営業は、製品を売るだけでなく、課題の本質を読み解き、社内外をつなぐ信頼を築く仕事です。現場経験を通じて「品質と信頼を支える営業」の大切さを学び、後輩育成にも挑戦する巻幡 大介(写真右)。フロント営業として直接お客様と向き合い、経験を広げている吉田 悠真(写真左)。栃木県の宇都宮事業所で活躍する二人の挑戦を紹介します。
──まずは、お二人の入社のきっかけを教えてください。
巻幡:私は2016年にアルパインへ入社しました。面接の際、同じ大学出身の先輩社員がいて、その方との会話がとても印象に残っています。仕事の話だけでなく、人柄や職場の雰囲気が自然と伝わってきて、「こういう方々がいる会社で働きたい」と感じたことが、入社を決めた一番の理由でした。当時は人事部と営業部の両方に興味がありましたが、最終的に営業部へ配属されました。
吉田:私は、就職活動で待遇や働きやすさを重視していました。その中で知ったのが、当時のアルプス電気です。選考を進める中で内定をもらい、「ここで働こう」と決めました。もともと持っていた人と関わる仕事がしたいという思いと、父が営業職だった影響もあり営業部を希望していました。
──入社後は、どのような業務を経験されてきましたか。
巻幡:入社当初は、自動車メーカー向けの営業を担当していました。部品に不具合や仕様差異が発生した際には、製品の回収やヒアリングを行い、その内容を開発拠点へフィードバックする役割を担っていました。

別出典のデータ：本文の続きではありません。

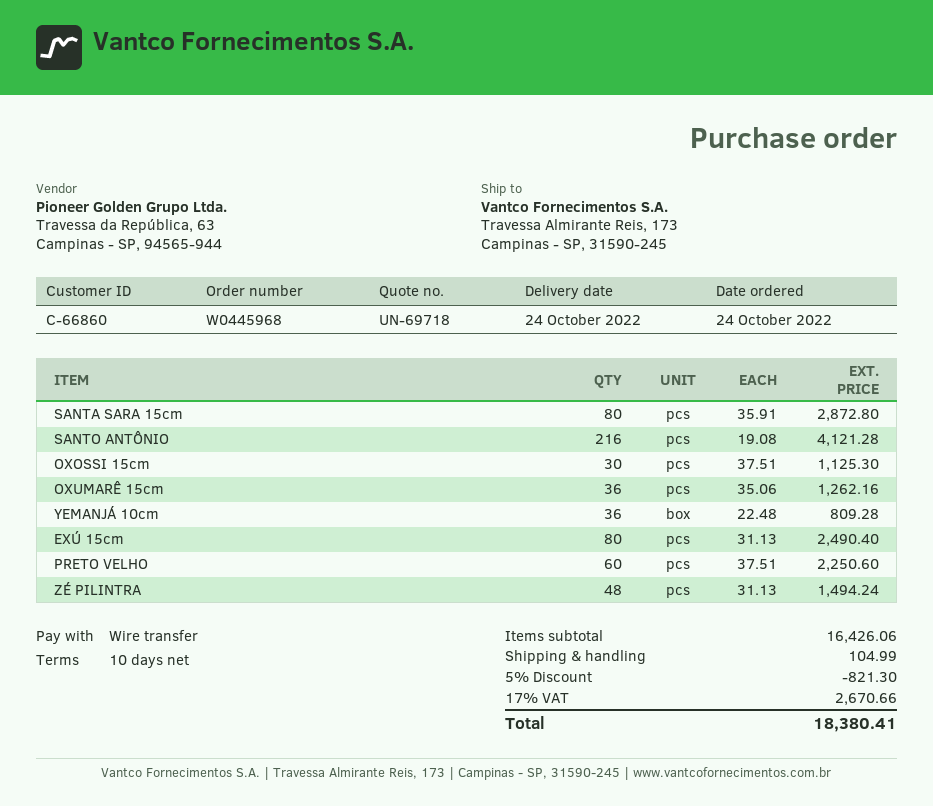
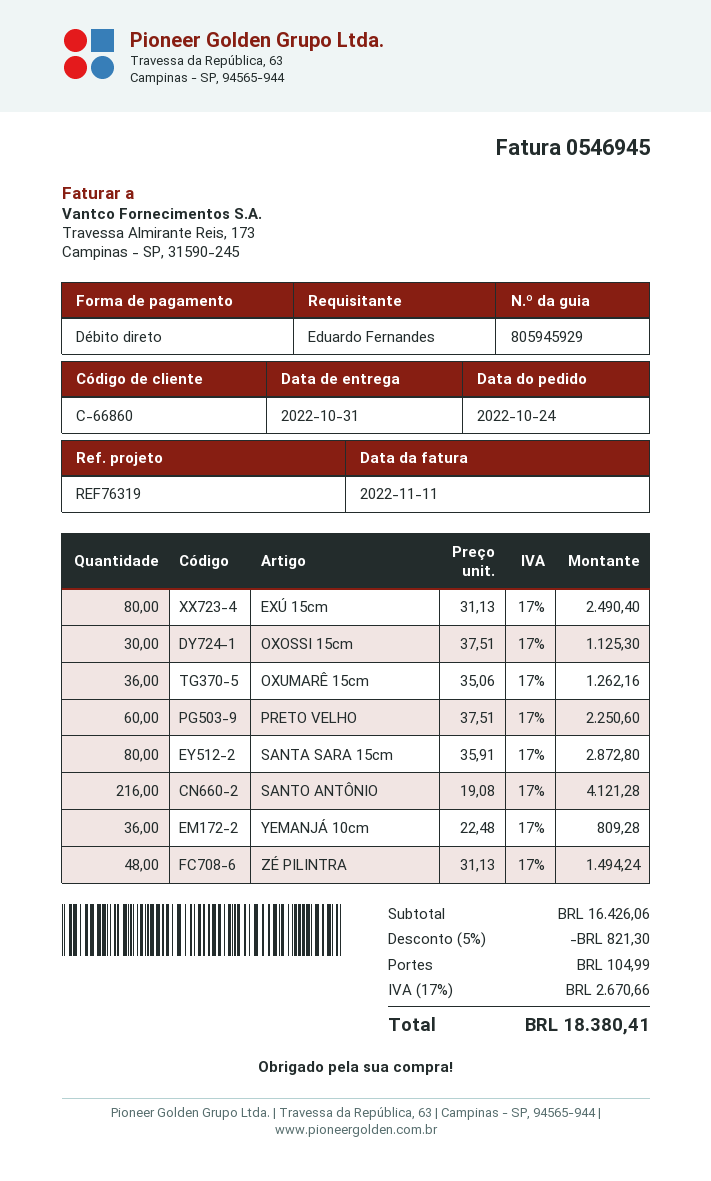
delivery date: 2022-10-24 -> 2022-10-31
payment method: bank transfer -> direct debit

お客様と社内をつなぐ、いわば「橋渡し役」ですね。
直接お客様や関係者とやり取りする中で、品質に対する考え方や、求められるスピード感を肌で学ぶことができたと感じています。
吉田:私は入社後、自動車向けUSB製品を担当し、開発から量産、拡販まで一連の業務に携わってきました。社内の各部署と連携しながら、進捗管理や課題の整理を行うことも多かったです。

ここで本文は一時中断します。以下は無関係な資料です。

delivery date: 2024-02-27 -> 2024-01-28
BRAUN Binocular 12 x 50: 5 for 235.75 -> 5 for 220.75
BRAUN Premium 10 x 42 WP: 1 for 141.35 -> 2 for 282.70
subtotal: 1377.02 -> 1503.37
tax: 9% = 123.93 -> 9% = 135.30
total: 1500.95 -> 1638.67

入社3年目以降はIVI(インフォテインメント)関連の製品を担当し、現在は次世代IVI製品の新規受注に向けた営業活動を行っています。お客様のニーズを丁寧にヒアリングし、その内容を社内の開発部門と共有しながら、最適な提案につなげることを意識しています。
──仕事をする上で、大切にしている考え方はありますか。
巻幡:私たちは同じ部署に所属していますが、チームが異なるため、日常的に一緒に業務を行う機会は多くありません。ただ、「お客様の課題を整理し、アルプスアルパインとして何ができるのかを示す」という点では、共通の役割を担っていると感じています。
営業の本質は収益性の確保ですが、それだけでなく、顧客価値を創出することが私たちの使命です。 音づくりや空間価値の演出など、製品面でお客様の期待に応えることも重要です。
営業の仕事は「お客様の要望をそのまま形にすること」ではありません。言葉の裏にある背景や本当の課題をくみ取り、開発・品質・技術部門などと連携しながら最適な提案を考えることです。お客様と一緒に価値を創ることを意識して仕事をしています。
吉田:私はちょっと古い考えかもしれないのですが、実際に会って話すことで、相手の本音や温度感がわかる場面は多いと感じているので、相談事や意見が分かれそうな場面ほど、社内外を問わず、できるだけ直接会って話すことを意識しています。関係性ができることで、その後の仕事も円滑に進むことが多いです。
──それぞれの経験を通じて、どのような成長を感じていますか。
巻幡:これまでの経験を通じて、お客様の声を正確に受け取り、社内に伝えることの重要性を学びました。現場を知ることで、単なる「営業」ではなく、品質や信頼を支える役割を担っているのだと実感しています。
吉田:製品や技術を売るだけでなく、「人」と「人」をつなぐことも営業の大切な役割だと感じています。お客様と社内の双方にとって納得感のある形を探り続けることが、自分自身の成長にもつながっていると思います。
▲同じ部署の方々とプライベートでも交流を
──お二人の今後の目標を教えてください。
巻幡:5年前にお客様相談室という顧客からの声となる製品の不具合情報、ご愛用いただいている理由などを各開発拠点に伝える役割を持つ部署に異動となり、業務を通じて品質への意識や、企業として誠実に対応することの大切さを学びました。
当時の上司から教わった「受け入れて乗り越える勇気」は、今の自分の仕事の軸になっていて、後輩育成に関わる中で営業教育の仕組みづくりにも課題意識を持つようになりました。育成の基準を整えることで、組織全体の力を高め、ポジティブな組織をつくっていきたいと考えています。
吉田:私はお客様と直接向き合うフロント営業が好きです。今後は、より多くのお客様を担当し、経験の幅を広げていきたいと思っています。目標にしているのは父で、営業職としての努力や困難を間近で見てきました。同じ道で、父を超えることをめざしてこれからも日々取り組んでいきます。